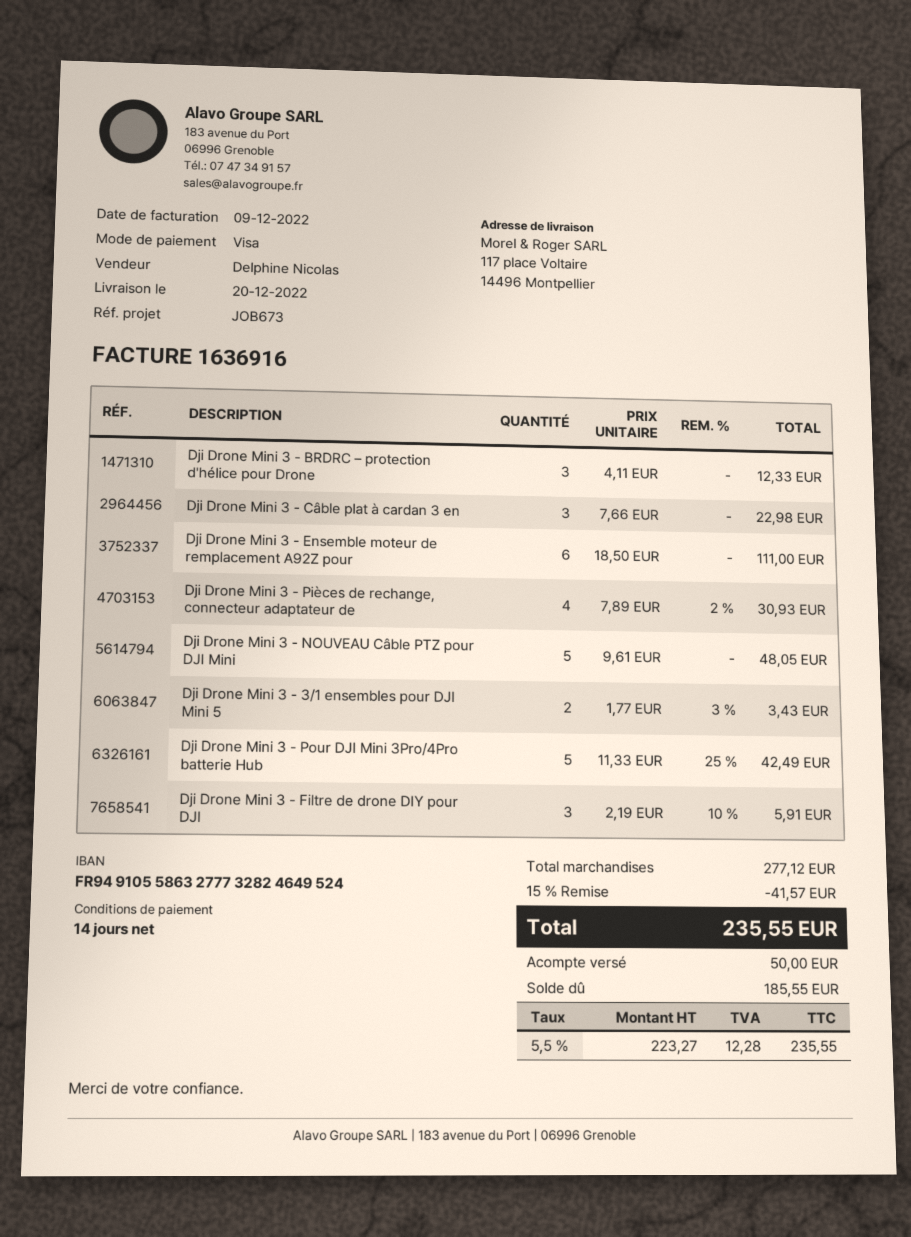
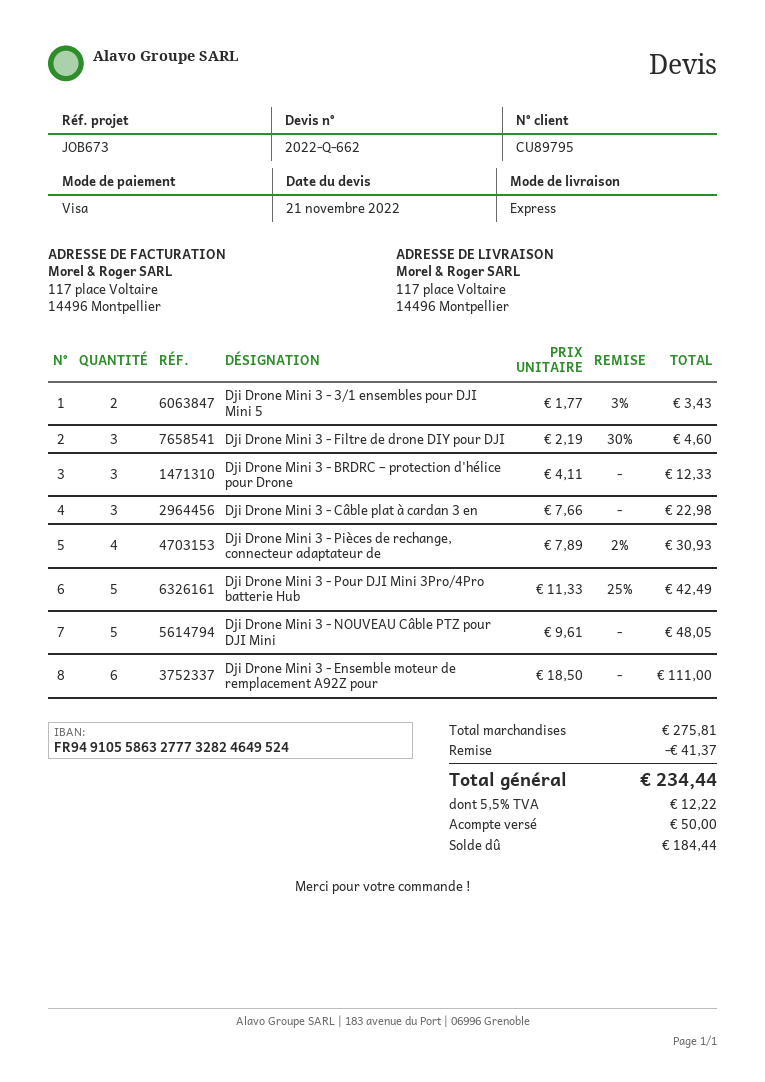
Dji Drone Mini 3 - Filtre de drone DIY pour DJI: 3 x 2.19 - 10% = 5.91 -> 3 x 2.19 - 30% = 4.60
subtotal: 277.12 -> 275.81
discount: 41.57 -> 41.37
tax: 5.5% = 12.28 -> 5.5% = 12.22
total: 235.55 -> 234.44
balance: 185.55 -> 184.44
= = = = = = =
Assignment:
Output the listing exactly. Leave out any image.

Result:
Dji Drone Mini 3 - Filtre de drone DIY pour DJI: 3 x 2.19 - 10% = 5.91 -> 3 x 2.19 - 30% = 4.60
subtotal: 277.12 -> 275.81
discount: 41.57 -> 41.37
tax: 5.5% = 12.28 -> 5.5% = 12.22
total: 235.55 -> 234.44
balance: 185.55 -> 184.44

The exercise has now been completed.